Sartu di Riso is a traditional Neoplitan dish served with all delicious ingredients like risotto, meat sauce, meatballs, and a hearty helping of cheese.

Ingredients
  

Sauce

  • Olive oil
  • 2 cloves garlic smashed
  • ½ yellow onion diced
  • 2 stalks celery diced
  • 2 carrots diced
  • 1 lb ground sausage
  • 1 tbs tomato paste
  • ¼ cup red wine
  • 1 jar of tomato passata
  • ¼ cup water

Meatballs

  • 1 ½ cups seasoned breadcrumbs
  • 2 eggs add more if too dry
  • ½ cup milk
  • 2 tbs dried mint or fresh if you have
  • Sprinkle of salt
  • ½ cup pecorino cheese
  • ½ lb ground meat
  • Frying olive oil

Risotto

  • 1 shallot
  • 1 ½ cups risotto
  • 4-5 cups water
  • 3-4 tsps tomato bouillon powder
  • Knob of butter
  • Sprinkle of pecorino romano

Additional

  • 1/2 block of mozzarella diced

Instructions
 

Sauce:

  • To a pot add olive oil, smashed garlic, diced onions, celery, and carrots.
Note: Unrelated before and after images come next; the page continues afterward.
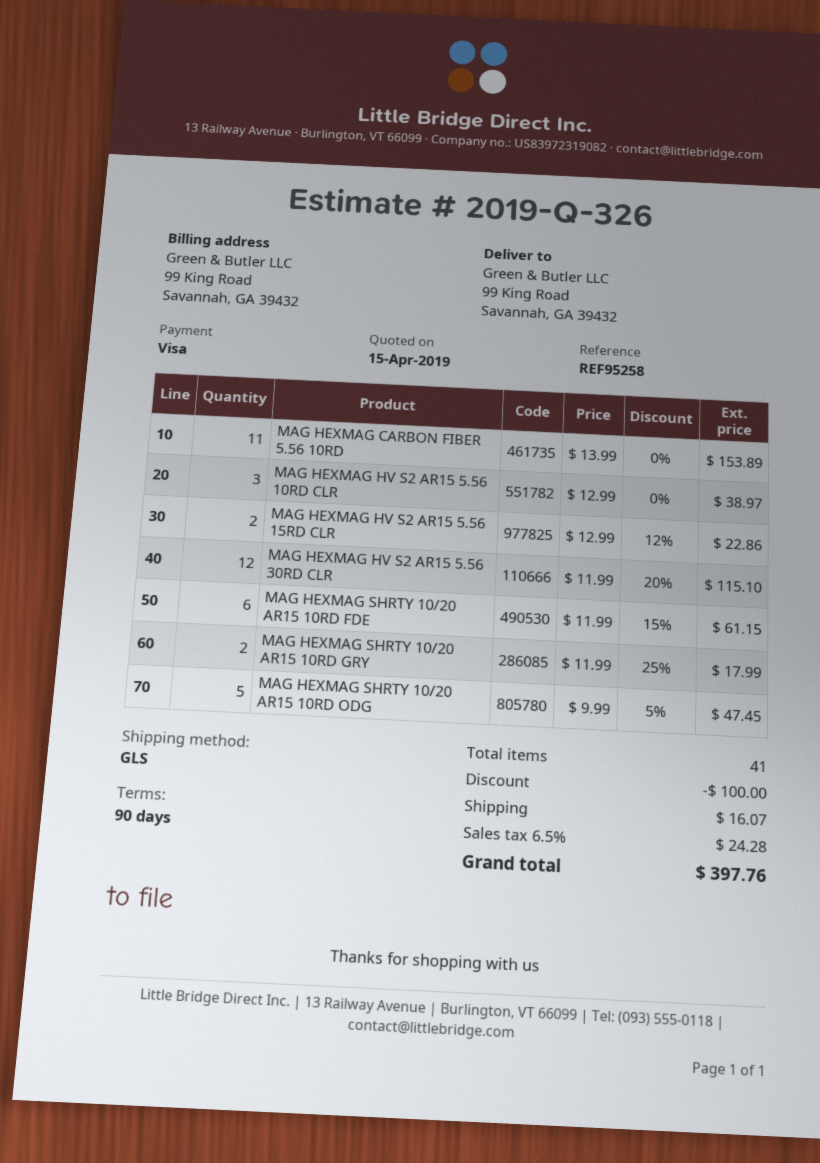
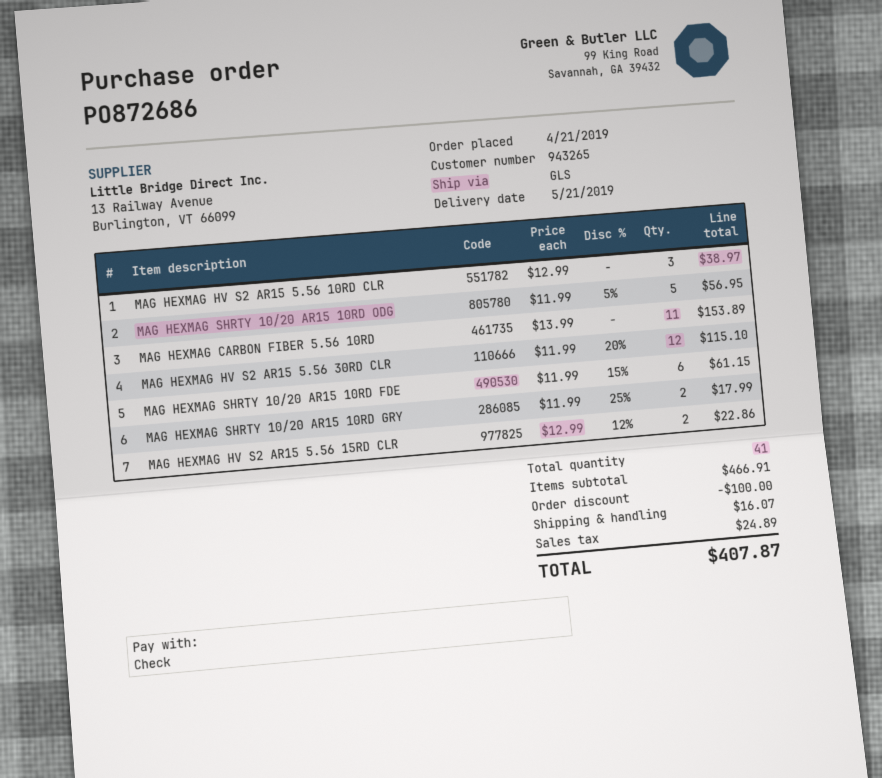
payment method: Visa -> cheque
MAG HEXMAG SHRTY 10/20 AR15 10RD ODG: 5 x 9.99 - 5% = 47.45 -> 5 x 11.99 - 5% = 56.95
tax: 24.28 -> 24.89
total: 397.76 -> 407.87

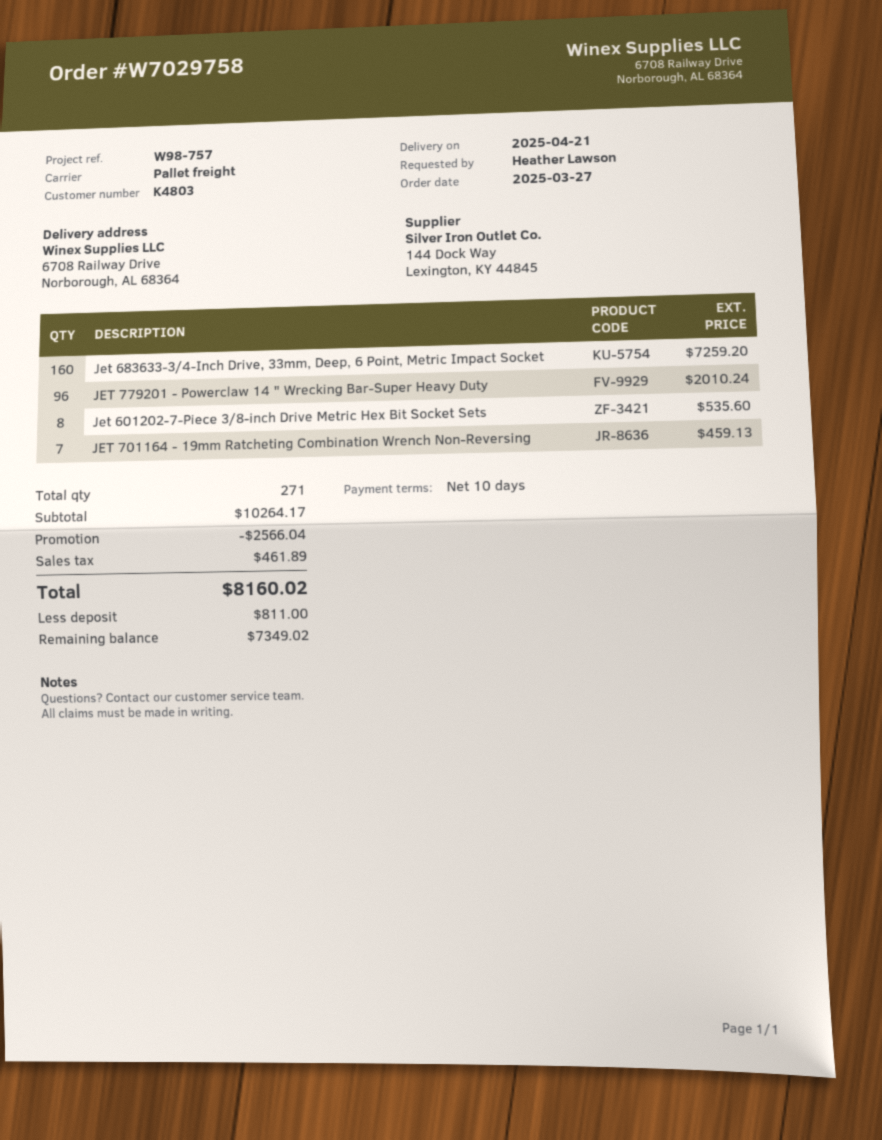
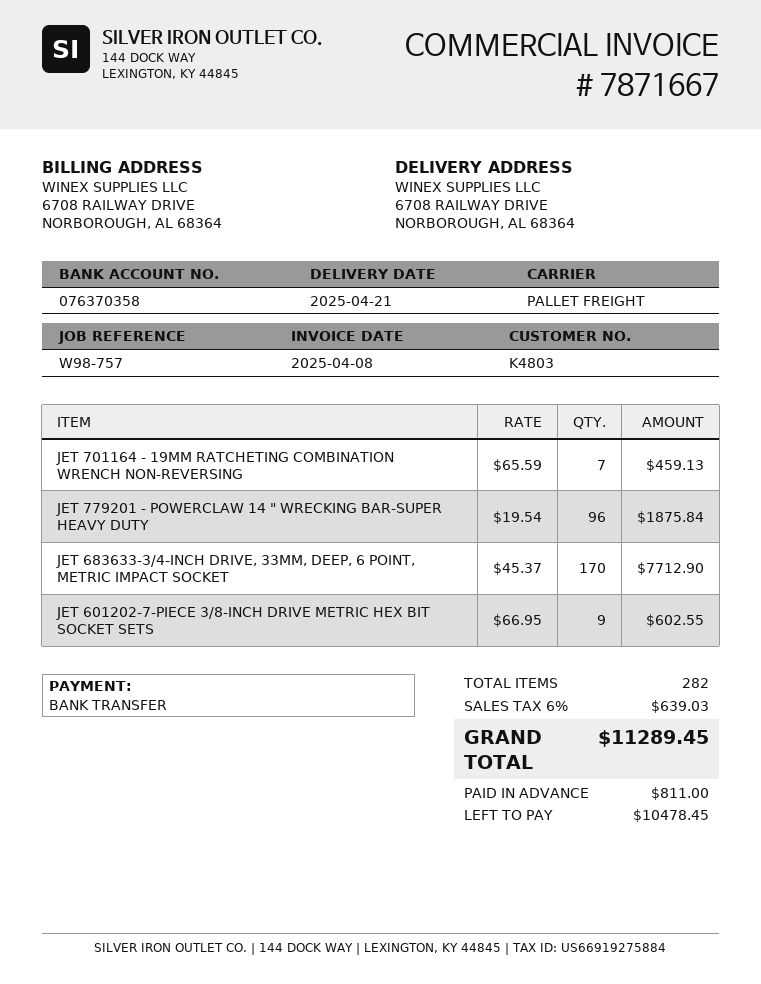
Jet 683633-3/4-Inch Drive, 33mm, Deep, 6 Point, Metric Impact Socket: 160 for 7259.20 -> 170 for 7712.90
JET 779201 - Powerclaw 14 " Wrecking Bar-Super Heavy Duty: 96 for 2010.24 -> 96 for 1875.84
Jet 601202-7-Piece 3/8-inch Drive Metric Hex Bit Socket Sets: 8 for 535.60 -> 9 for 602.55
total quantity: 271 -> 282
discount: 2566.04 -> none
tax: 461.89 -> 639.03
total: 8160.02 -> 11289.45
balance: 7349.02 -> 10478.45

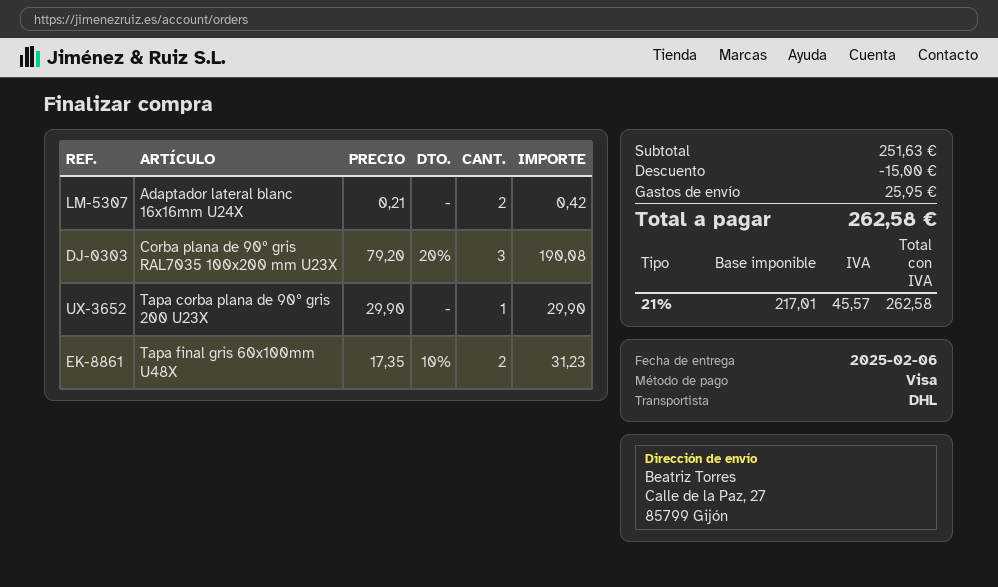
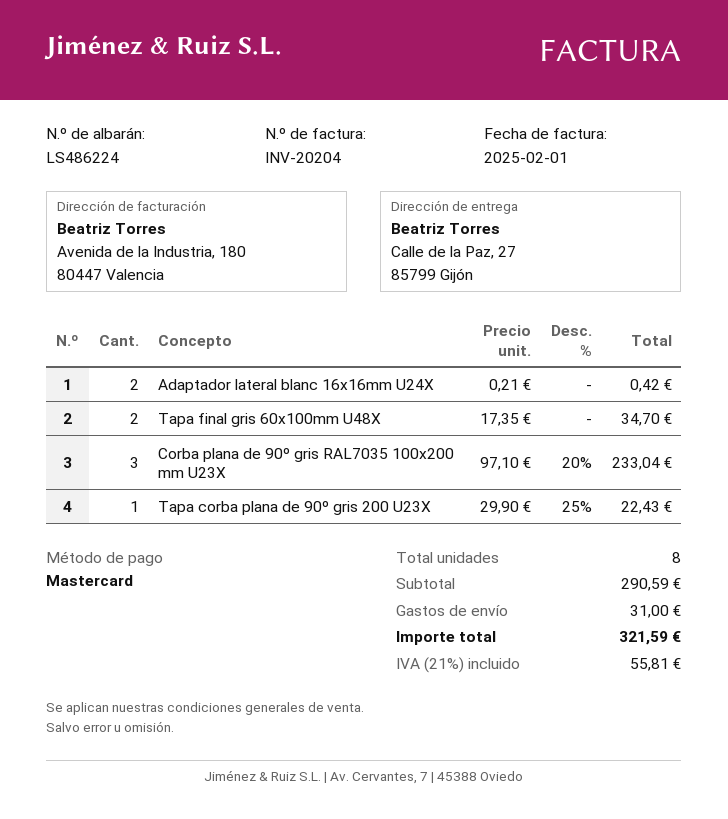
payment method: Visa -> Mastercard
Corba plana de 90º gris RAL7035 100x200 mm U23X: 3 x 79.20 - 20% = 190.08 -> 3 x 97.10 - 20% = 233.04
Tapa corba plana de 90º gris 200 U23X: 1 x 29.90 = 29.90 -> 1 x 29.90 - 25% = 22.43
Tapa final gris 60x100mm U48X: 2 x 17.35 - 10% = 31.23 -> 2 x 17.35 = 34.70
subtotal: 251.63 -> 290.59
discount: 15.00 -> none
shipping: 25.95 -> 31.00
tax: 21% = 45.57 -> 21% = 55.81
total: 262.58 -> 321.59

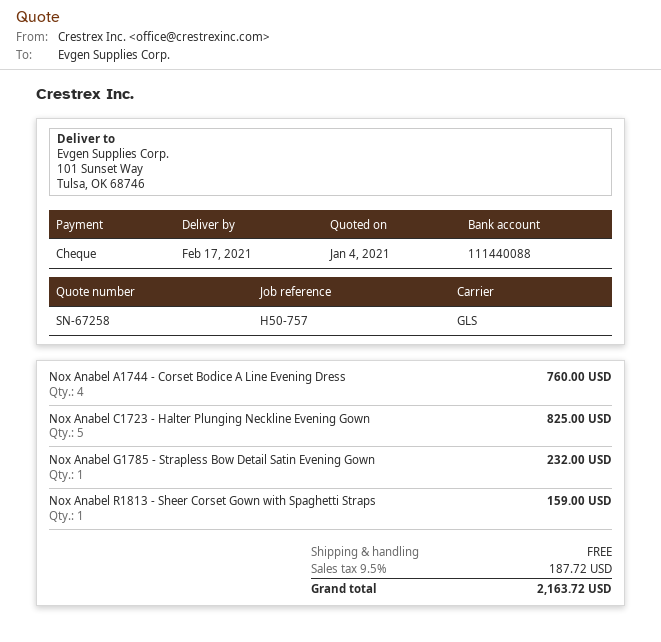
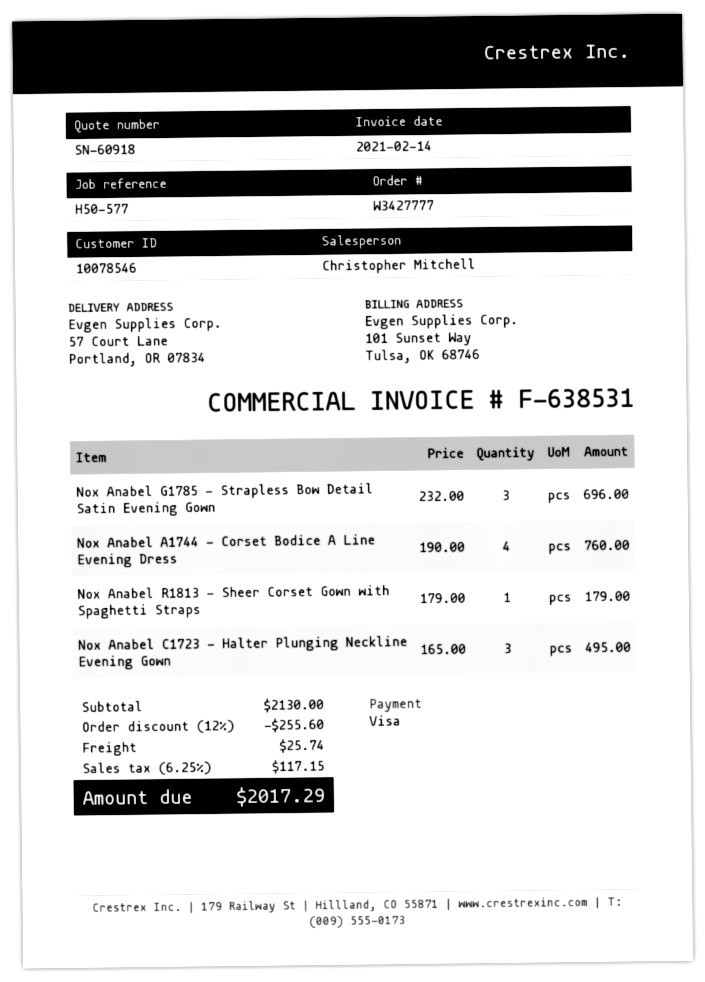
quote number: SN-67258 -> SN-60918
reference: H50-757 -> H50-577
payment method: cheque -> Visa
ship to: 101 Sunset Way, Tulsa, OK 68746 -> 57 Court Lane, Portland, OR 07834
Nox Anabel C1723 - Halter Plunging Neckline Evening Gown: 5 for 825.00 -> 3 for 495.00
Nox Anabel G1785 - Strapless Bow Detail Satin Evening Gown: 1 for 232.00 -> 3 for 696.00
Nox Anabel R1813 - Sheer Corset Gown with Spaghetti Straps: 1 for 159.00 -> 1 for 179.00
discount: none -> 12% = 255.60
shipping: 0.00 -> 25.74
tax: 9.5% = 187.72 -> 6.25% = 117.15
total: 2163.72 -> 2017.29

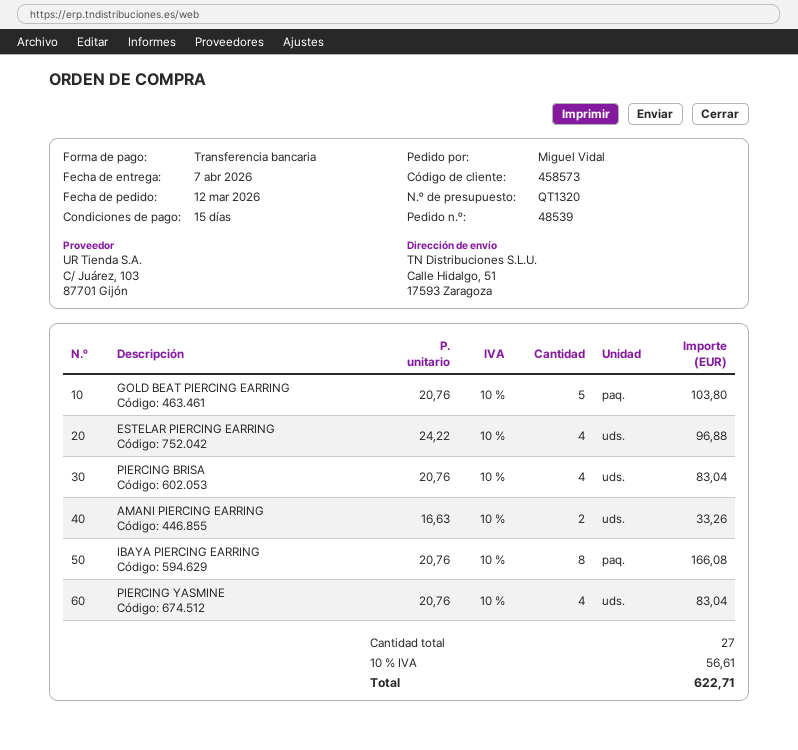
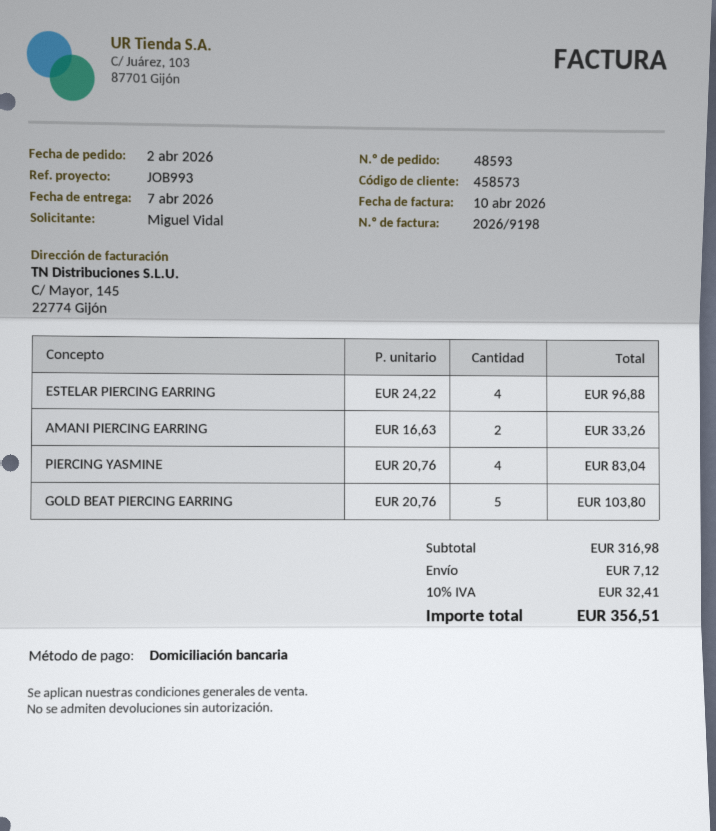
order number: 48539 -> 48593
order date: 2026-03-12 -> 2026-04-02
payment method: bank transfer -> direct debit
PIERCING BRISA: 4 x 20.76 = 83.04 -> none
IBAYA PIERCING EARRING: 8 x 20.76 = 166.08 -> none
shipping: none -> 7.12
tax: 10% = 56.61 -> 10% = 32.41
total: 622.71 -> 356.51

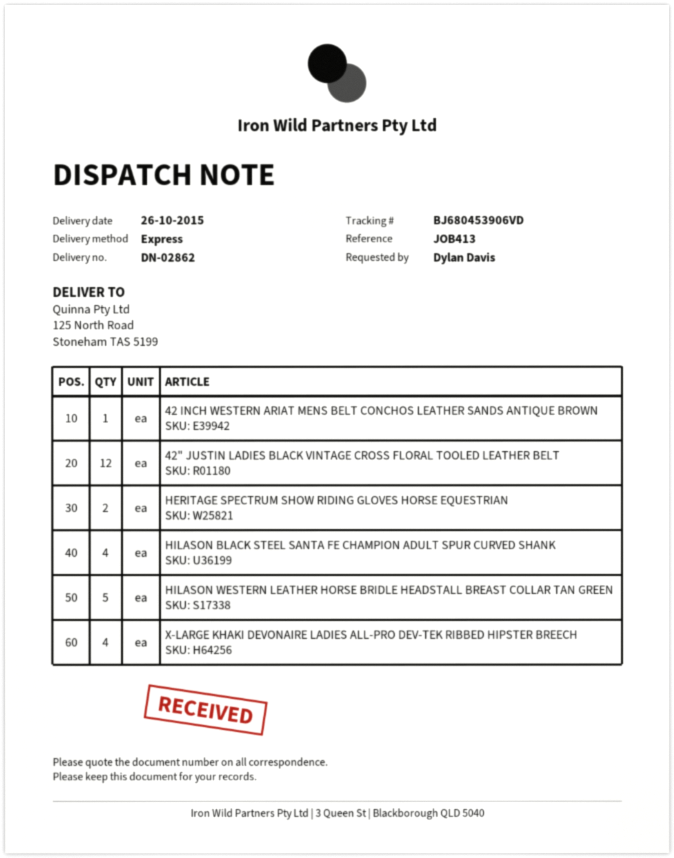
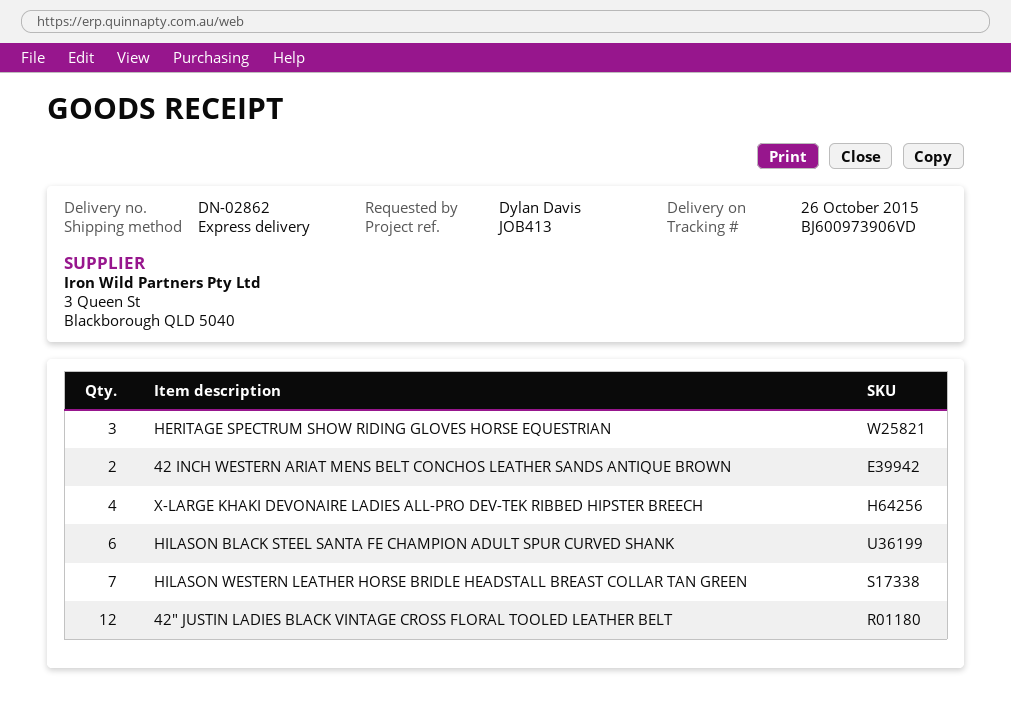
tracking number: BJ680453906VD -> BJ600973906VD
42 INCH WESTERN ARIAT MENS BELT CONCHOS LEATHER SANDS ANTIQUE BROWN: 1 -> 2
HERITAGE SPECTRUM SHOW RIDING GLOVES HORSE EQUESTRIAN: 2 -> 3
HILASON BLACK STEEL SANTA FE CHAMPION ADULT SPUR CURVED SHANK: 4 -> 6
HILASON WESTERN LEATHER HORSE BRIDLE HEADSTALL BREAST COLLAR TAN GREEN: 5 -> 7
Sautee until onions are translucent
  • Add pork sausage and sautee till no longer pink.
  • Add tomato paste and splash of red wine
  • Add tomato passata and a little water (added to the sauce jar to get remaining passata) and bring to a boil than reduce to a low flame and let simmer for at least 30 minutes but can be up to an hour or two till you reach desired consistency of thicker sauce.
  • Add frozen peas during the last 5-10 minutes.
  • Remove the whole cloves of garlic and then set aside.

Meatballs:

  • In a bowl, add breadcrumbs, eggs, milk, pecorino cheese, mint, and salt. Mix till moist breadcrumb mixture is formed.
  • Add ground beef and mix well
  • Form tiny little meatballs (around a teaspoon size)
  • Once all the balls are formed, add a frying olive oil to a pan and fry till the meatballs are no longer pink and fully cooked.

Risotto:

  • Prepare a shallot by dicing it finely. Prepare risotto by rinsing and draining.
  • To a pot, add water and tomato bouillon to form stock. Bring to a light simmer so that the stock is hot and ready when you begin the risotto.
  • To large enough pan with high sides add olive oil, shallots, and rinsed risotto. Let the risotto toast a little in the pan, you should see the grains color will change as it absorbs some of the oil.
  • Once the shallots have become translucent and the grains have begun to change color, start ladeling a spoon or two of the stock.
  • As the risotto absorbs the stock, you will see the liquid evaporate and you should be able to push a spoon through the risotto and leave a streak before it comes back together again. At this point, add more stock.
  • Remove from the heat and add a little butter and pecorino cheese.
  • Continue to do this until the Risotto is fully cooked.
  • Once cooked, transfer to a flat baking sheet to cool and set aside.

Assembly

  • Dice ½ a block of mozzarella into little cubes.
  • Grease a bundt pan with butter
  • To the bundt pan, sprinkle in bread crumbs to coat all the sides
  • Add a layer of risotto and form around all the edges leaving a well in the middle to add filling.
  • Add a layer of meatballs, chopped mozzarella and sauce.
  • Sprinkle pecorino cheese over the sauce.
  • Add remaining risotto to cover the and form a flat a top.
  • Top with breadcrumbs and thin slivers of butter.
  • Bake at 375 for 30 minutes
  • Let sit for 10-15 minutes to cool. Then place on serving dish and flip over carefully. Tap the bottom of the bundt pan to ensure it loosened.
  • If it messes up, it is totally ok. Just scrape the parts that stuck and assemble it again. (Believe me no one will notice)

Optional Garnishing

  • To the center of the Sartu di Riso, add remaining little meatballs.
  • Top with fresh grated pecorino and a few leaves of basil (totally optional but it makes it pretty.
  • When serving, cut into slices and add extra meatballs and a little spoonful of sauce.

Video

Delusional Cooking Show | Episode Sartu di Riso

Everything You Could Ever Ask for in One Dish

In my Sicilian family, there is a coveted dish that is very rarely made nowadays, but my Nonna use to make it and it was phenomenal. That dish was a timballo. I have yet to find a recipe that rivals it and every time I have tried, I just long for the flavors my Nonna would make. But while researching, I found the Napoli’s version of the Sicilian Timballo and it was called “Sartu di Riso.” Instead of the typical angiletti pasta, Sartu di Riso used Risotto. Rich, creamy, and delicious risotto. How could one resist? As I read more, I found it had everything one could ever want in a dish. Rice, Check. Meatballs, Check. Cheese, Check. Sauce, Check. How hearty and rich is this!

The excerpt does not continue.